I have been working in Cheltenham for a few weeks now. I like, really like, the folks (at the client) that I find myself working with. It has something to do with their kind of accueil- a word that my French family often use.

Let’s just consider accueil. How is it translated?  It is translated as: welcome, reception, acceptance, hospitality. It is also used to refer to the home page of a website.

Many years ago I chose not to specialise – going against the dominant trend and advice. I chose to do what comes naturally to me: be a generalist. Today, that means I get involved primarily in some combination of digital transformation, customer experience, CRM, marketing automation, change leadership, programme management. And I get involved in one of many levels – from helping devise strategy through to drawing out the systems architecture.

Why did I share that with you? To set the context. Why?  Because the more I see of what organisations are doing under the CX umbrella and the way they are going about it, the more I find myself falling out with the whole CX thing. I also find myself disagreeing with many CX gurus – many of whom are self-appointed. It is not a domain where one can criticise and remain in the CX club – as I have learnt. That is ok by me.  I can criticise CX because I do not depend on it to make my living, build a reputation, or safeguard one.

Call it Customer Experience design, call it Service Design, call it Experience Engineering.
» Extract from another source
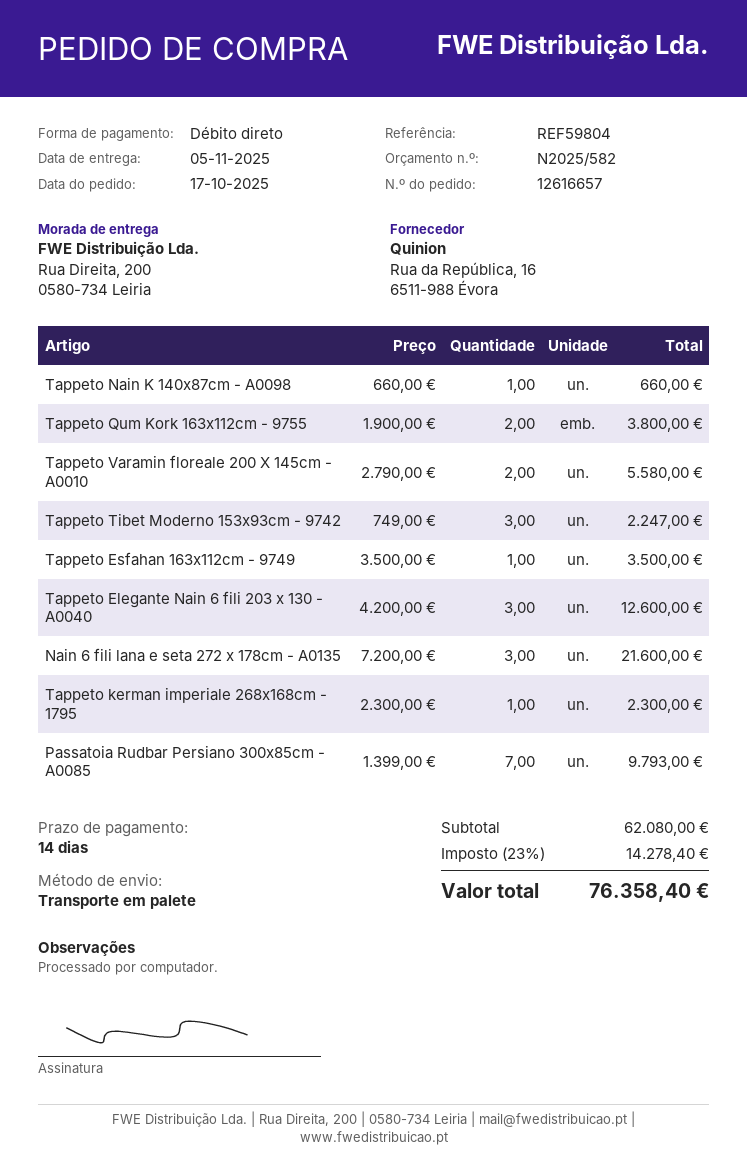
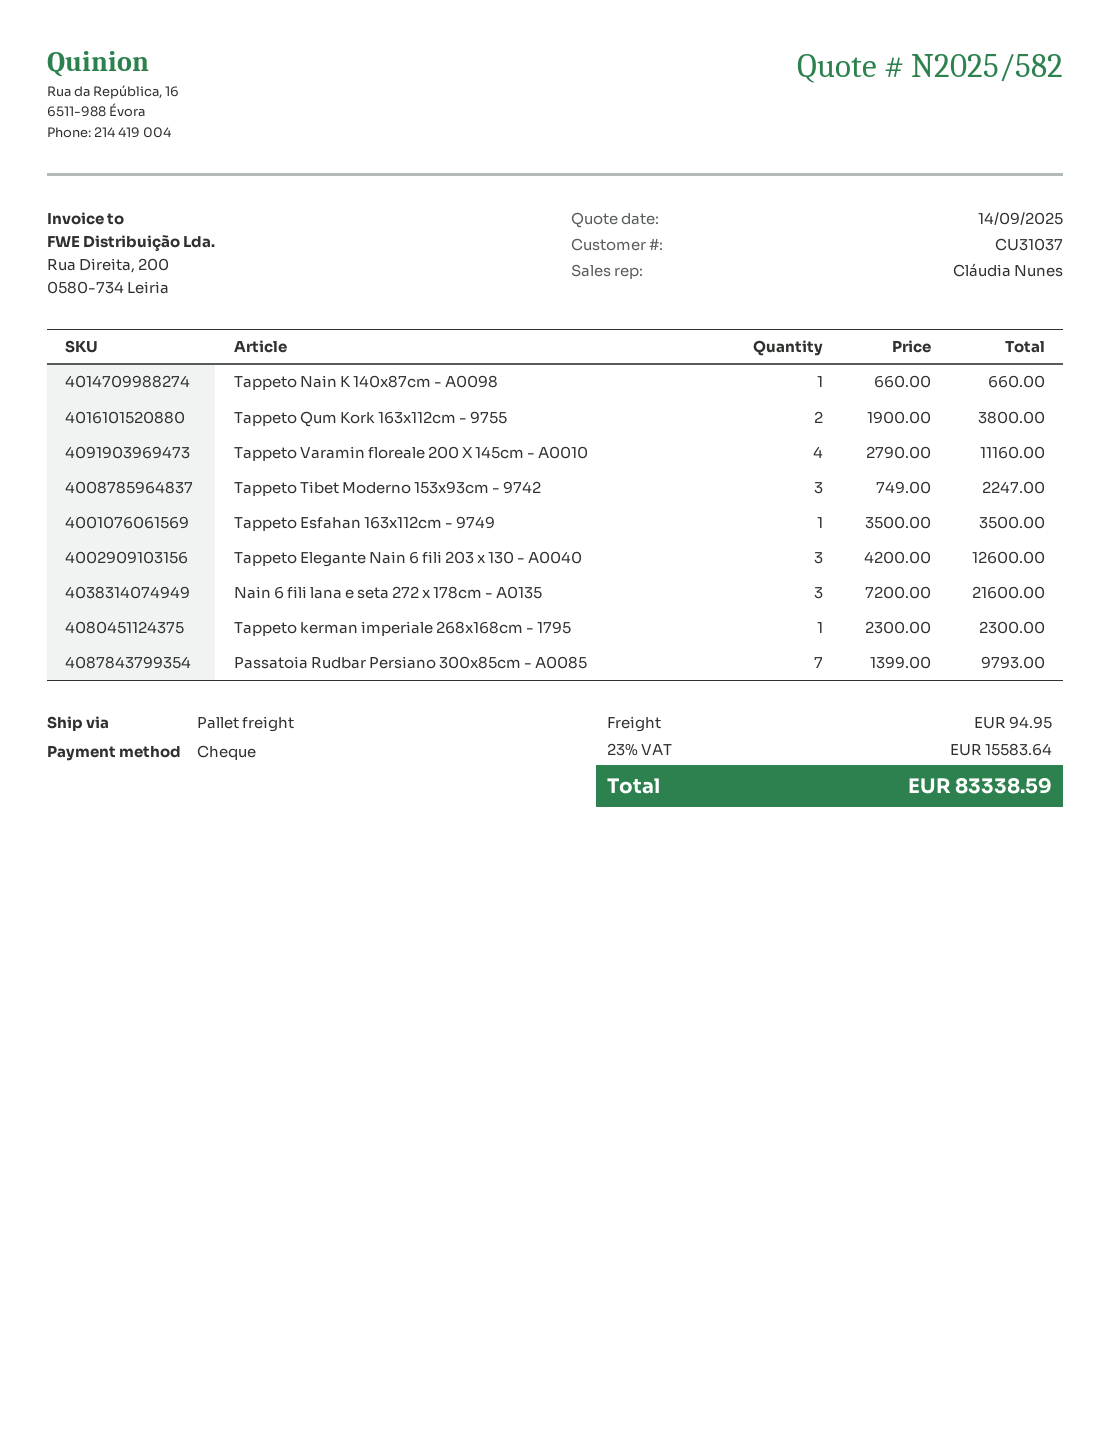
payment method: direct debit -> cheque
Tappeto Varamin floreale 200 X 145cm - A0010: 2 x 2790.00 = 5580.00 -> 4 x 2790.00 = 11160.00
shipping: none -> 94.95
tax: 23% = 14278.40 -> 23% = 15583.64
total: 76358.40 -> 83338.59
Whatever you call it, here is my question: How do you engineer accueil – authentic, spontaneous, warm accueil?  How do the BPR/six-sigma folks (I always find plenty of them working under CX umbrella) engineer/standardise processes for generating authentic warm accueil?  Or let’s turn to the business change or HR folks, how do they train the frontline staff (who are often on minimum wage, or some of the lowest wages in the organisation, in the economy) to generate authentic warm accueil?  Let’s not leave out metrics – according to conventional dogma only what gets measured gets done. What metrics does one use to assess if authentic warm accueil is experienced by the experiencer: the customer, the guest, the employee, the partner, the supplier?

In my first week in Cheltenham, I found myself staying in the Holiday Inn Express.  I checked in late on a Sunday. Lady on check-in was polite, helpful (gave me ‘map’ of Cheltenham centre), and quick. The lifts were plentiful, clean, quick. Room was easy to find through the signposting. The room was clean and spacious. And as promised it was on the quiet side. The breakfast was in line with expectations for that kind of hotel.  The right folks ‘faked’ the right kind of smiles. And behaved in the appropriate scripted manner. In short, all was in line with a well run hotel in that class of hotel.
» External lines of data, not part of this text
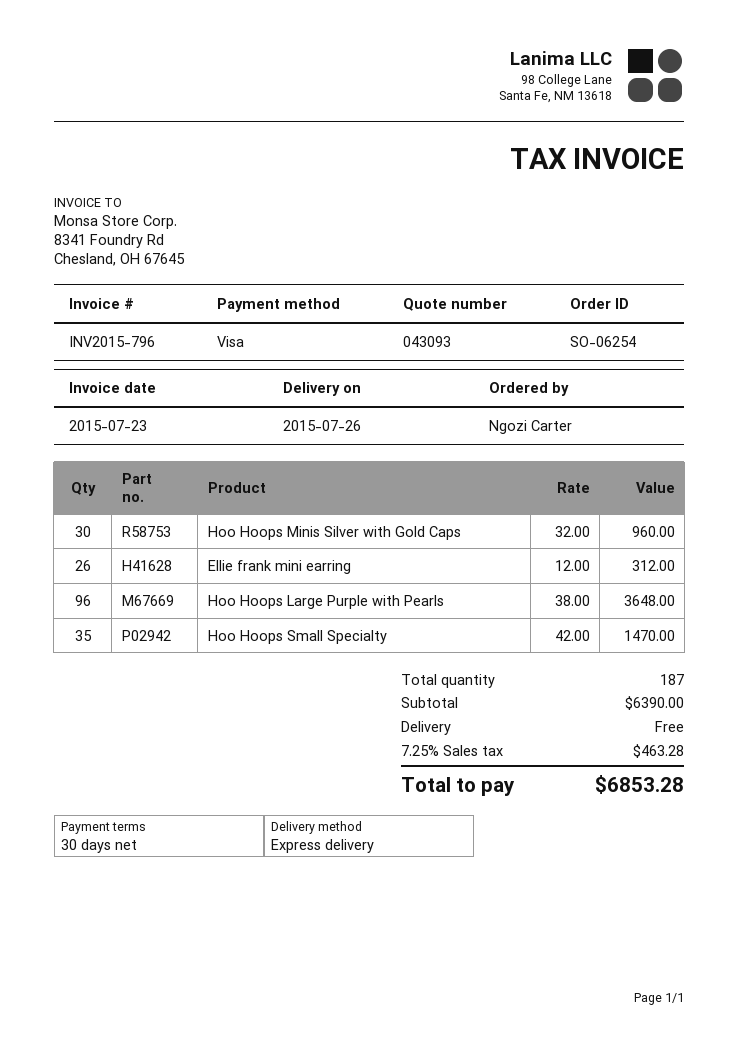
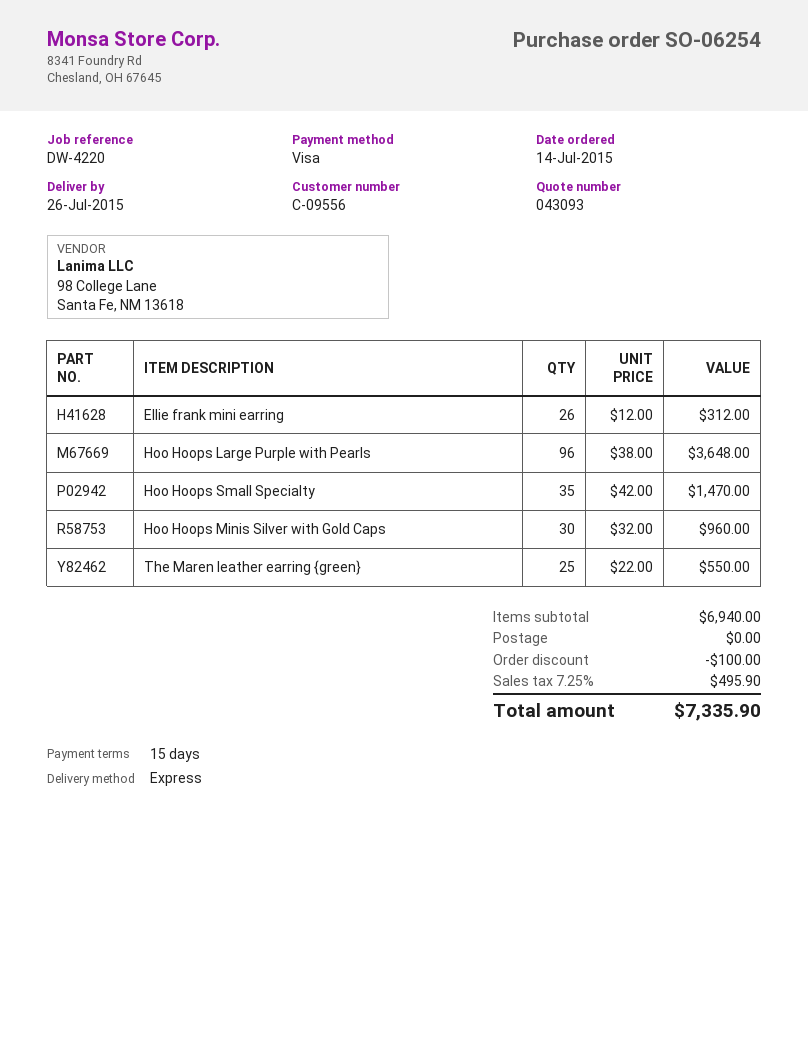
payment terms: 30 days -> 15 days
The Maren leather earring {green}: none -> 25 x 22.00 = 550.00
subtotal: 6390.00 -> 6940.00
discount: none -> 100.00
tax: 7.25% = 463.28 -> 7.25% = 495.90
total: 6853.28 -> 7335.90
If I had to put it into words, I’d say that the experience engineers (through design or accident) had engineered a professional competent experience.  Did this experience evoke any kind of emotional bond to this hotel, or anyone in the hotel? No. Why?  The whole experience felt corporate – efficient yet inhuman.

One evening I returned to the hotel after a busy (full) day of consulting work.  I found myself keen to get changed and go walkabout around Cheltenham: walk, look around, check out potential dining choices, pick a restaurant. Problem: it was raining heavily and I had no umbrella. Further, the situation did not afford the purchase of an umbrella as it was about 7:30 in the evening.

Remembering that some hotels (of the expensive kind) stock umbrellas for use by guests, I approached the lady staffing the reception desk. “You don’t happen to have an umbrella I can borrow do you?”  Her polite answer? “Sorry, we don’t have any umbrellas.” Hope dashed. Mild disappointed – mild because I did not expect this kind of hotel to offer customers umbrellas.  Then the most amazing-delightful thing happened.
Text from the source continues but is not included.